I think one idea I’m excited about is the idea that predictions can be made of prediction accuracy. This seems pretty useful to me.
Example
Say there’s a forecaster Sophia who’s making a bunch of predictions for pay. She uses her predictions to make a meta-prediction of her total prediction-score on a log-loss scoring function (on all predictions except her meta-predictions). She says that she’s 90% sure that her total loss score will be between −5 and −12.
The problem is that you probably don’t think you can trust Sophia unless she has a lot of experience making similar forecasts.
This is somewhat solved if you have a forecaster that you trust that can make a prediction based on Sophia’s seeming ability and honesty. The naive thing would be for that forecaster to predict their own distribution of the log-loss of Sophia, but there’s perhaps a simpler solution. If Sophia’s provided loss distribution is correct, that would mean that she’s calibrated in this dimension (basically, this is very similar to general forecast calibration). The trusted forecaster could forecast the adjustment made to her term, instead of forecasting the same distribution. Generally this would be in the direction of adding expected loss, as Sophia probably had more of an incentive to be overconfident (which would result in a low expected score from her) than underconfident. This could perhaps make sense as a percentage modifier (-30% points), a mean modifier (-3 to −8 points), or something else.
External clients would probably learn not to trust Sophia’s provided expected error directly, but instead the “adjusted” forecast.
This can be quite useful. Now, if Sophia wants to try to “cheat the system” and claim that she’s found new data that decreases her estimated error, the trusted forecaster will pay attention and modify their adjustment accordingly. Sophia will then need to provide solid evidence that she really believes her work and is really calibrated for the trusted forecaster to budge.
I want to call this something like forecast appraisal, attestation, or pinning. Please leave comments if you have ideas.
“Trusted Forecaster” Error
You may be wondering how we ensure that the “trusted” forecaster is actually good. For one thing, they would hopefully go through the same procedure. I would imagine there could be a network of “trusted” forecasters that are all estimating each other’s predicted “calibration adjustment factors”. This wouldn’t work if observers didn’t trust any of these or thought they were colluding, but could if they had one single predictor they trusted. Also, note that over time data would come in and some of this would be verified.
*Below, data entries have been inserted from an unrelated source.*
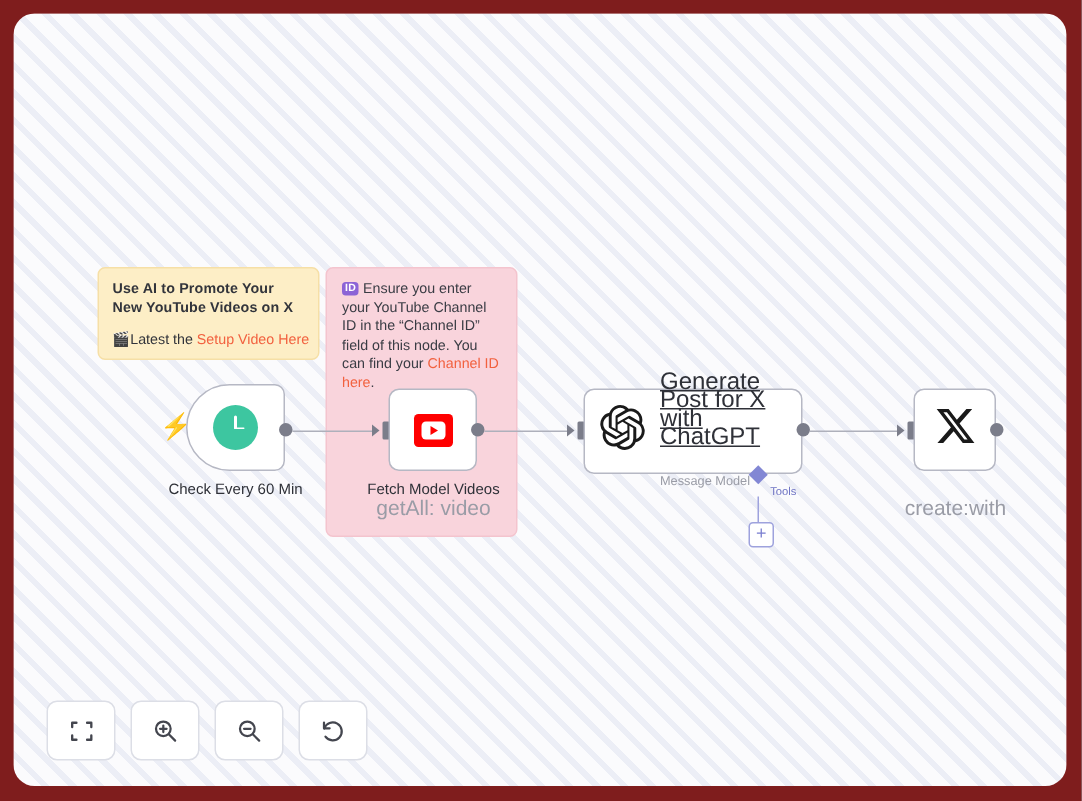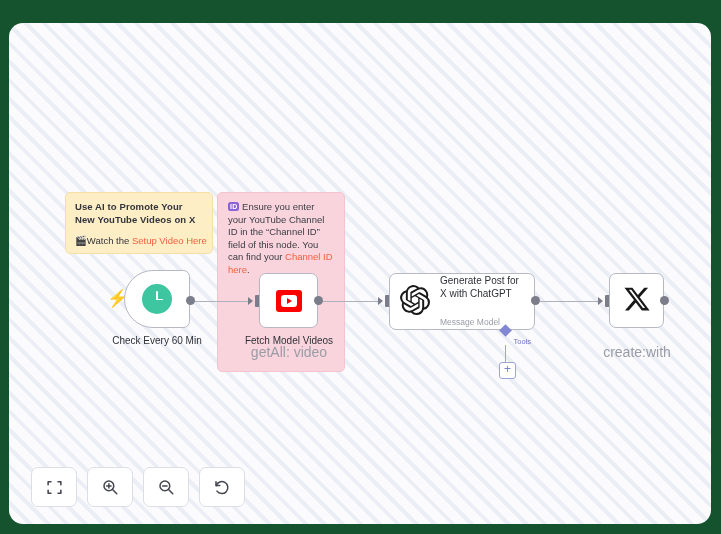"Use AI to Promote Your" #frame { background: #14532d -> #7f1d1d; padding: 23px 10px 10px 9px -> 9px 10px 10px 9px }
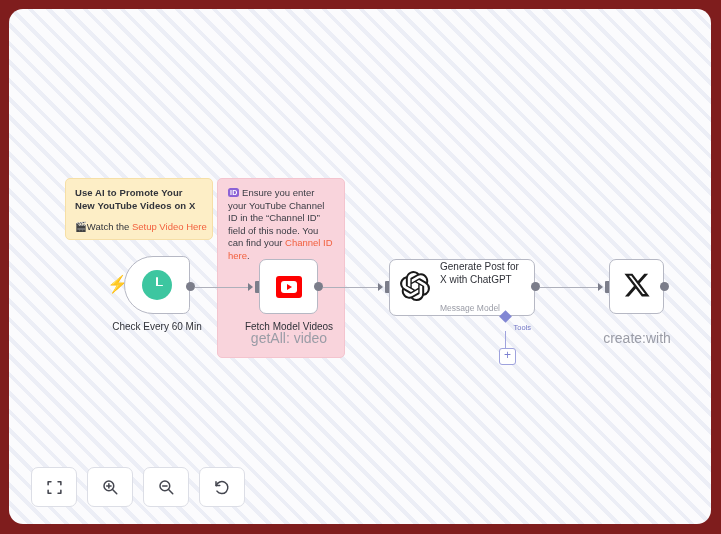"Watch the" span { text: Watch -> Latest }
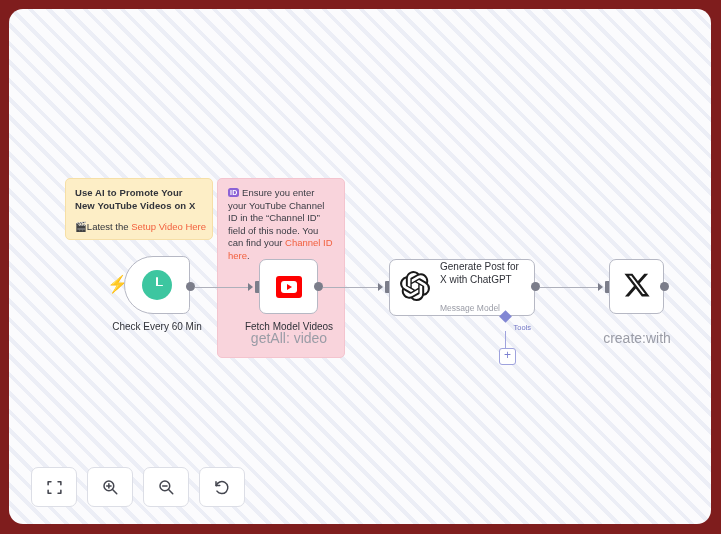"Generate Post for X with" #node-gpt .t1 { font-size: 10px -> 16px; text-decoration: none -> underline }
The idea of focusing a lot on “expected loss” seems quite interesting to me. One thing it could encourage is contracts or Service Level Agreements. For instance, I could propose a 50⁄50 bet for anyone, for a percentile of my expected loss distribution. Like, “I’d be willing to bet $1,000 with anyone that the eventual total error of my forecasts will be less than the 65th percentile of my specified predicted error.” Or, perhaps a “prediction provider” would have to pay back an amount of their fee, or even more, if the results are a high percentile of their given predicted errors. This could generally be a good way to verify a set of forecasts. Another example would be to have a prediction group make 1000 forecasts, then heavily subsidize one question on a popular prediction market that’s predicting their total error.
Markets For Purchasing Prediction Bundles
Of course, the trusted forecasters can not only forecast the “calibration adjustment factors” for ongoing forecasts, but they can also forecast these factors for hypothetical forecasts as well.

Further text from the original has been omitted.